Последние несколько дней сама не своя. Губы горят неистовым, жадным, запретным поцелуем. Ладонь все еще помнит то, с какой силой я залепила ему пощечину. У него аж красный след от моих пальцев остался. Не знаю, как он будет объяснять это Сабиночке, да мне и не интересно, пусть объясняет как хочет.
Интересно другое, зачем он вообще полез ко мне?! Зачем нужен был этот поцелуй-нападение? У него какие-то проблемы с женским полом? Жена не дает, кхм… достаточно любви и ласки?
В голове полная каша из вопросов, и ни одного внятного ответа. Хорошо, хоть меня на новой работе не трогают, потому что мои мысли сейчас далеки от насущных рабочих моментов. Матвей тоже шарахается от меня, ходит по стеночке, да по струночке. Без напоминаний забирает детей из сада, занимается ими.

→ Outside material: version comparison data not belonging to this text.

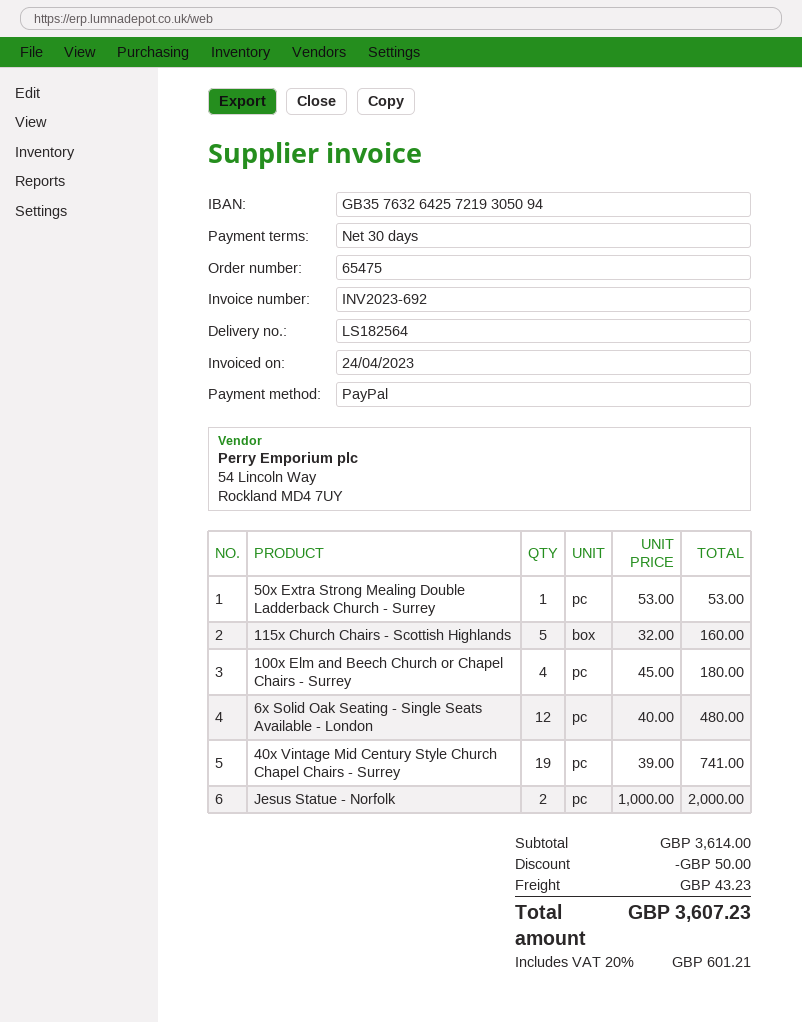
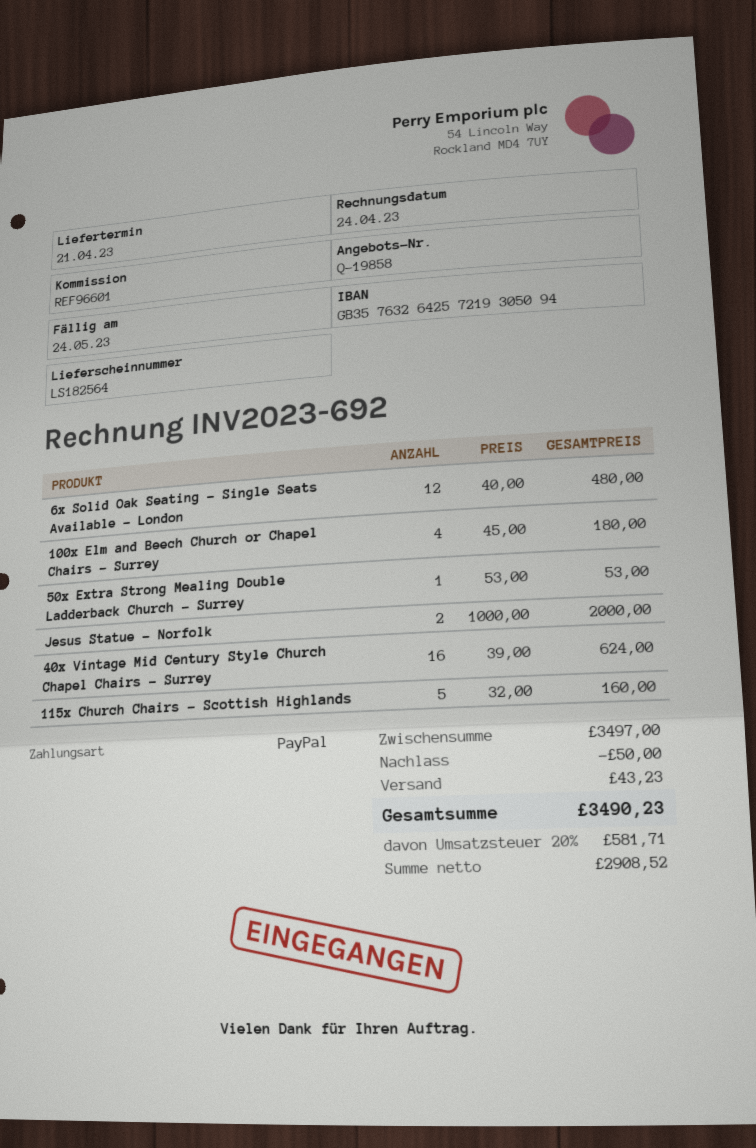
40x Vintage Mid Century Style Church Chapel Chairs - Surrey: 19 x 39.00 = 741.00 -> 16 x 39.00 = 624.00
subtotal: 3614.00 -> 3497.00
tax: 20% = 601.21 -> 20% = 581.71
total: 3607.23 -> 3490.23

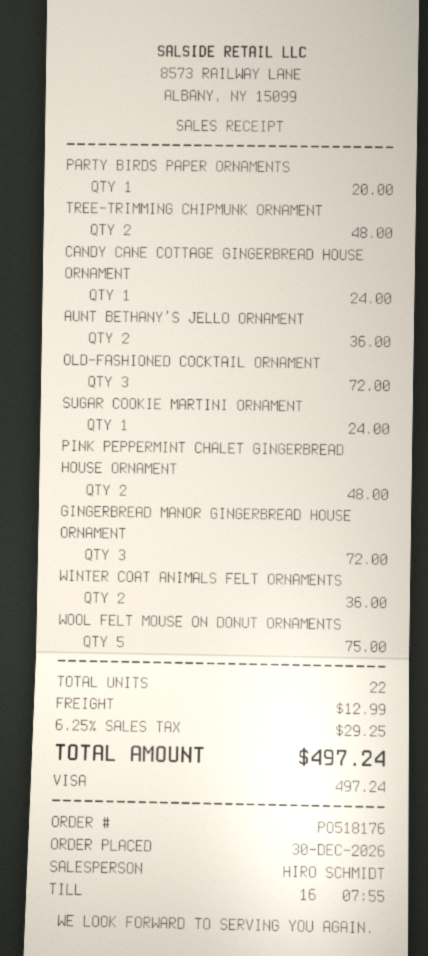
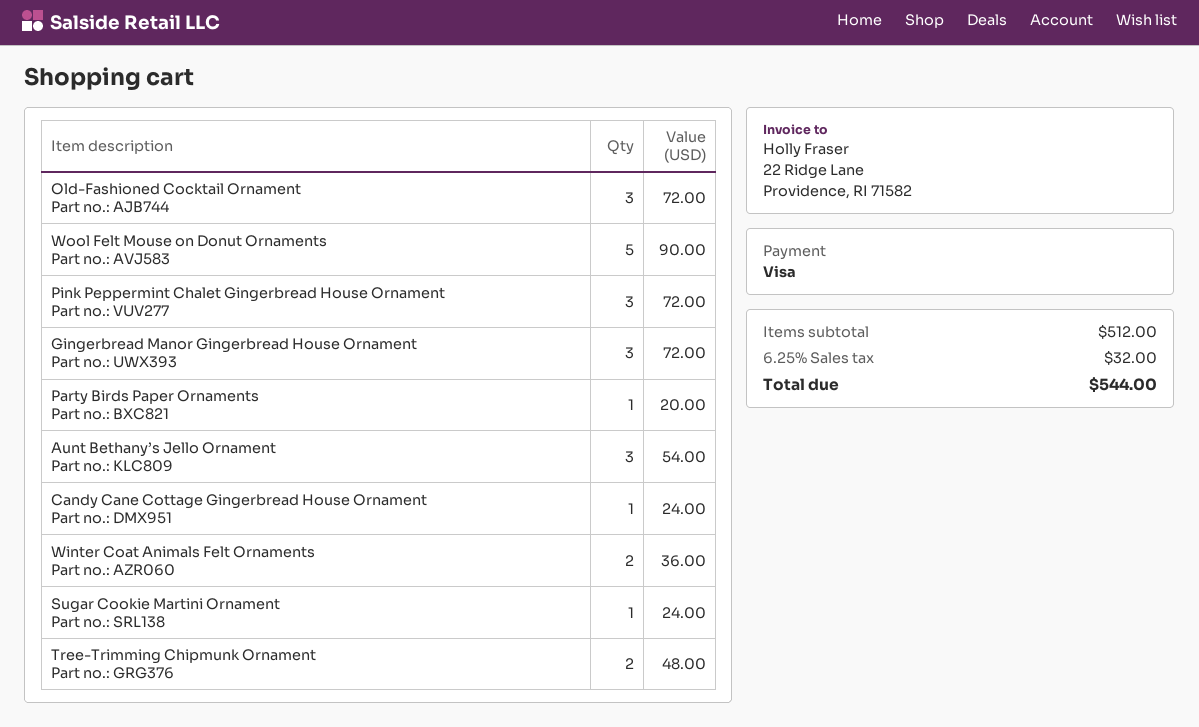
AUNT BETHANY’S JELLO ORNAMENT: 2 for 36.00 -> 3 for 54.00
PINK PEPPERMINT CHALET GINGERBREAD HOUSE ORNAMENT: 2 for 48.00 -> 3 for 72.00
WOOL FELT MOUSE ON DONUT ORNAMENTS: 5 for 75.00 -> 5 for 90.00
shipping: 12.99 -> none
tax: 6.25% = 29.25 -> 6.25% = 32.00
total: 497.24 -> 544.00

Неделю не вижу Зарецкого. Вроде отстал после оплеухи. За машиной его не слежу, прихожу с работы наверняка раньше него и больше в подъезд носа не кажу.
В субботу чувствую себя настолько разбитой всеми переживаниями и волнениями, что мне просто необходимо съездить на кладбище к родителям, чтобы хотя бы мысленно посоветоваться с ними, как быть дальше.

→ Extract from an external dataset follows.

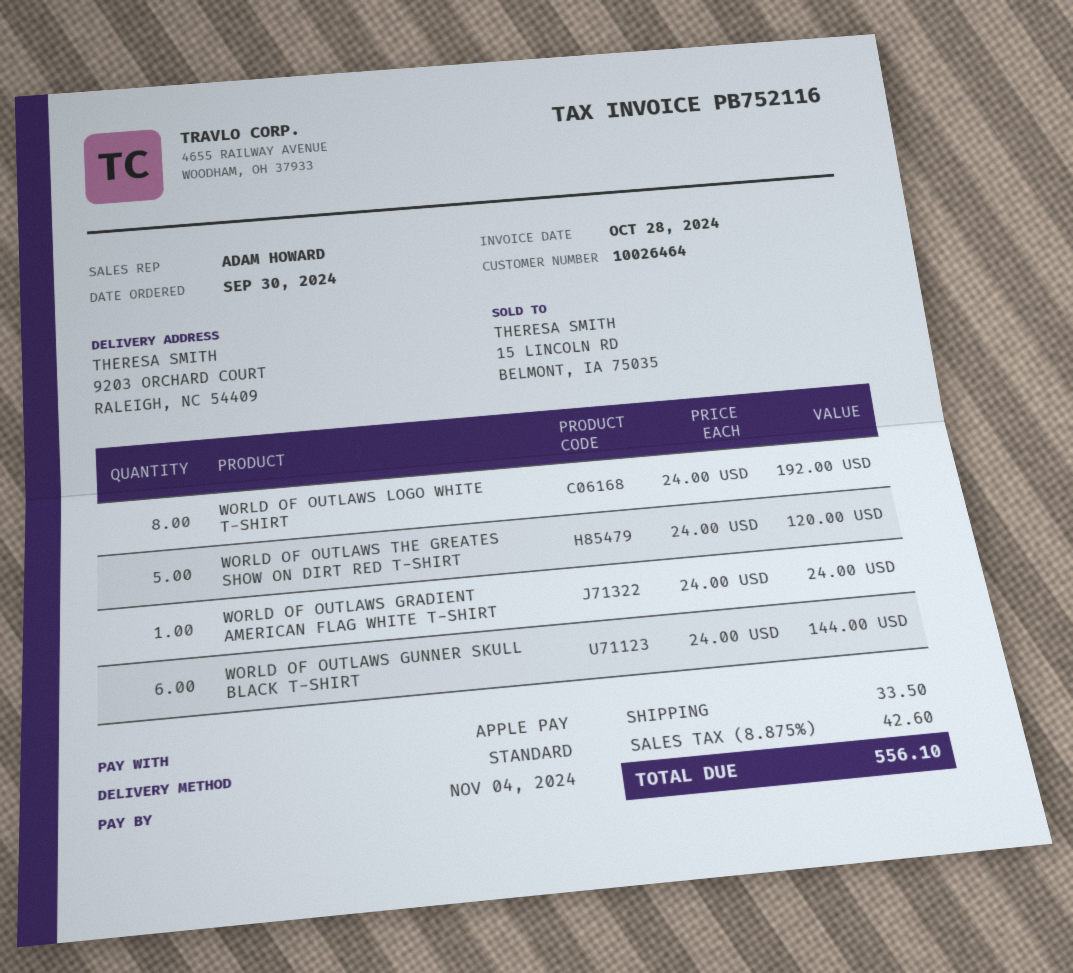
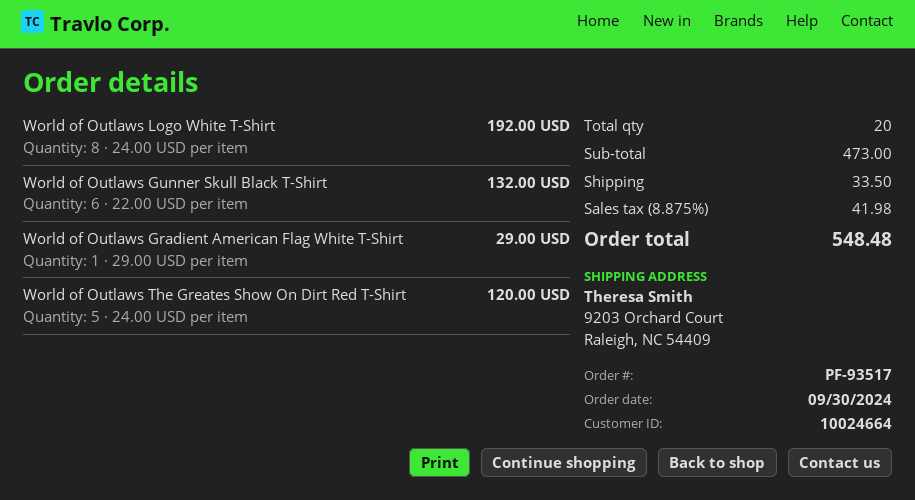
customer number: 10026464 -> 10024664
WORLD OF OUTLAWS GRADIENT AMERICAN FLAG WHITE T-SHIRT: 1 x 24.00 = 24.00 -> 1 x 29.00 = 29.00
WORLD OF OUTLAWS GUNNER SKULL BLACK T-SHIRT: 6 x 24.00 = 144.00 -> 6 x 22.00 = 132.00
tax: 8.875% = 42.60 -> 8.875% = 41.98
total: 556.10 -> 548.48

Прошу Матвея посидеть с детьми, сама же, одевшись скромно, без грамма косметики, вызываю такси.
Мне не страшно там днем. Народу достаточно, выходные все же.

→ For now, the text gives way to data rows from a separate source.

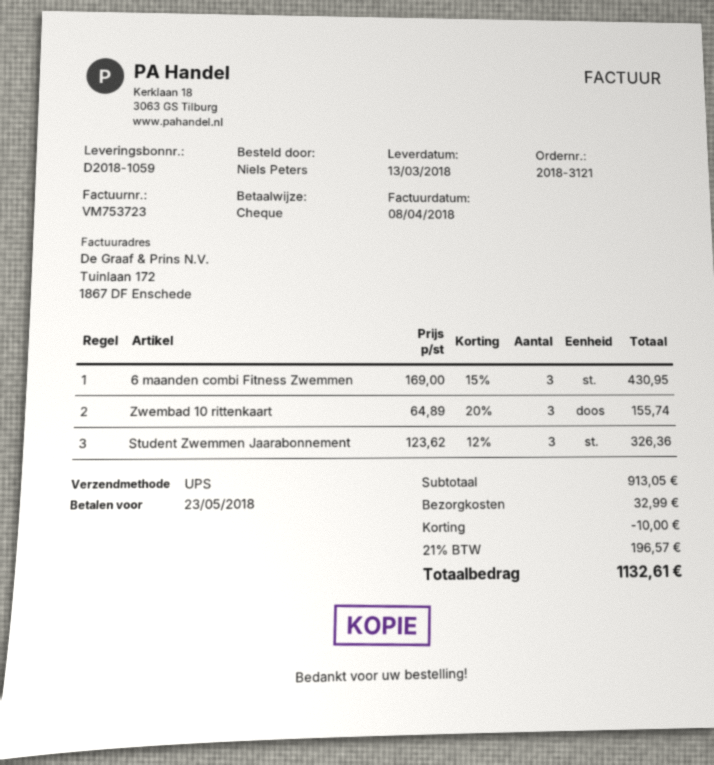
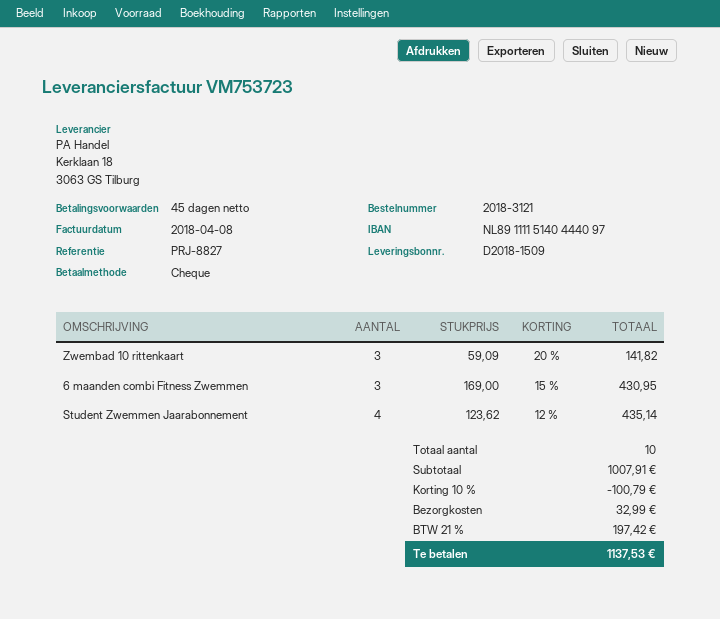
delivery note number: D2018-1059 -> D2018-1509
Zwembad 10 rittenkaart: 3 x 64.89 - 20% = 155.74 -> 3 x 59.09 - 20% = 141.82
Student Zwemmen Jaarabonnement: 3 x 123.62 - 12% = 326.36 -> 4 x 123.62 - 12% = 435.14
subtotal: 913.05 -> 1007.91
discount: 10.00 -> 100.79
tax: 21% = 196.57 -> 21% = 197.42
total: 1132.61 -> 1137.53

Какое-то время ухаживаю за могилками, ставлю свежие букеты, выкидываю сухие. Мысленно веду диалог, советуюсь с ними, пытаюсь разобраться в себе, в своих чувствах, в дальнейшей жизни.
Приходит время уходить. Прощаюсь. Обещаю навещать их почаще. Сдерживая слезы, выхожу за оградку на центральную аллею.
Народу словно бы поуменьшилось. Тут, на довольно широкой аллее, дорогие памятники. Видно, что усопшие были не простыми людьми. Около одного такого, капитального каменного надгробия вижу знакомую фигуру.
Мужская спина, затянутая в черное пальто. Коротко-стриженный затылок, склоненный к могиле.
Всматриваюсь повнимательней! Зарецкий! Ого! А что он тут делает? Я не могу остаться в стороне и просто пройти мимо. Это ли не знак и не попытка дать мне ответы на некоторые вопросы?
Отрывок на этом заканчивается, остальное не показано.